In light of this focus on pregnancy-related claims, employers should take steps to avoid the mistakes made by these two employers.
Moonshine Whiskey Bar
In May of 2016, the EEOC obtained a $66,000 judgement against the Moonshine Whiskey Bar in a pregnancy discrimination lawsuit.
As evidence in support of its case, the EEOC produced a recording wherein one of the bar’s owners admitted that he was terminating this employee because of her pregnancy. Specifically, the owner stated,
“There’s going to be a whole number of people that I would be offending by allowing a pregnant person to be behind the bar. They might look at it as the owner’s a f—ing idiot they’re letting a girl that’s pregnant that could get injured behind the bar bartending right now. How irresponsible are those guys?”
This case serves as a reminder to all employers that they need to curb their paternalistic tendencies when working with their pregnant workforce. Simply put, women must be allowed to make their own decisions about working while pregnant – the employer cannot make that decision for them.

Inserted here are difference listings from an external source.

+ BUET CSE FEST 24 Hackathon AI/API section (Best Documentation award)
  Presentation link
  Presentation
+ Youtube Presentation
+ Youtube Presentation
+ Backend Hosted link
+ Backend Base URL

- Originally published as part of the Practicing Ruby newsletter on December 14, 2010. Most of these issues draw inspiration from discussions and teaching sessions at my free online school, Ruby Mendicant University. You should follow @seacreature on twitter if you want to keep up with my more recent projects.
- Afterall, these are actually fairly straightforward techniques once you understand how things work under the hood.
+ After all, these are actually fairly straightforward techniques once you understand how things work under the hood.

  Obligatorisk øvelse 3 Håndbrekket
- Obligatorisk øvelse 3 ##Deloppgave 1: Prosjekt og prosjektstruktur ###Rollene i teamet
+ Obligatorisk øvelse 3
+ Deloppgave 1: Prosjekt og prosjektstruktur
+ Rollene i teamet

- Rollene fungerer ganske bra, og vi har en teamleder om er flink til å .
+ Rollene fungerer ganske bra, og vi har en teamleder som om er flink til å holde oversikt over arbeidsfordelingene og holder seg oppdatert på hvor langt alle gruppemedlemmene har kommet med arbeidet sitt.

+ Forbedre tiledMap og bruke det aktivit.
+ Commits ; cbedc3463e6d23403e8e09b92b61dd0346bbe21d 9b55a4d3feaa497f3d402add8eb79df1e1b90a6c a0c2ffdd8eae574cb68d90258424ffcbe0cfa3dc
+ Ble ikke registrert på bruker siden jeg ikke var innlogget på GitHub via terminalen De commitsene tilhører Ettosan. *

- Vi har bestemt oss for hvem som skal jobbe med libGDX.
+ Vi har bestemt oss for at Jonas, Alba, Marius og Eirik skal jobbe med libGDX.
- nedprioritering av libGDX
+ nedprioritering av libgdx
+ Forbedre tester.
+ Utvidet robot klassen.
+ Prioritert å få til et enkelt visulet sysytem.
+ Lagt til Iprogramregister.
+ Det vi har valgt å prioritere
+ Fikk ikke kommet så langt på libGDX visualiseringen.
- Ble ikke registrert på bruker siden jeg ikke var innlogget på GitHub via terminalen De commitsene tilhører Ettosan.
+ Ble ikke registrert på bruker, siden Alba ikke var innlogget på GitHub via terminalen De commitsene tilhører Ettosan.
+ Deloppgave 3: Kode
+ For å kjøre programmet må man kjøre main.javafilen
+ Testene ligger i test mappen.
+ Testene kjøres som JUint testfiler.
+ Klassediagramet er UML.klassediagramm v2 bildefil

Landis Homes Retirement Community
Also in May of 2016, the EEOC settled a pregnancy discrimination claim it had raised against Landis Homes Retirement Community for $132,500.
In this case, the employer refused to accommodate a pregnant employee when she requested an accommodation to lift no more than 25 pounds. This request by the pregnant employee was denied even though the employer had granted similar requests for accommodation of non-pregnant employees.
Instead of accommodating the pregnant employee, the employer placed the employee on an indefinite leave because of her pregnancy and disability and told her to re-apply after she gave birth and no longer had any medical restrictions. However, when Potts sought rehire after having her baby, the company refused to rehire her and engaged in an unlawful medical inquiry.
In commenting on this case, the EEOC district director warned, “Employers must be aware of the intersection between the ADA and Title VII’s pregnancy discrimination prohibitions. This settlement should prompt all employers to review their reasonable accommodation policies and practices now to make sure they are compliant with both laws.”
Take home message for employers
Employers must remember that the EEOC is targeting disability and pregnancy discrimination cases. Before taking any type of employment action against a disabled or pregnant employee, employers must act with caution and be sure they are not succumbing to myths and fears about disabilities or pregnancy and, more importantly, not attempting to “protect” a pregnant employee or her unborn child without her input.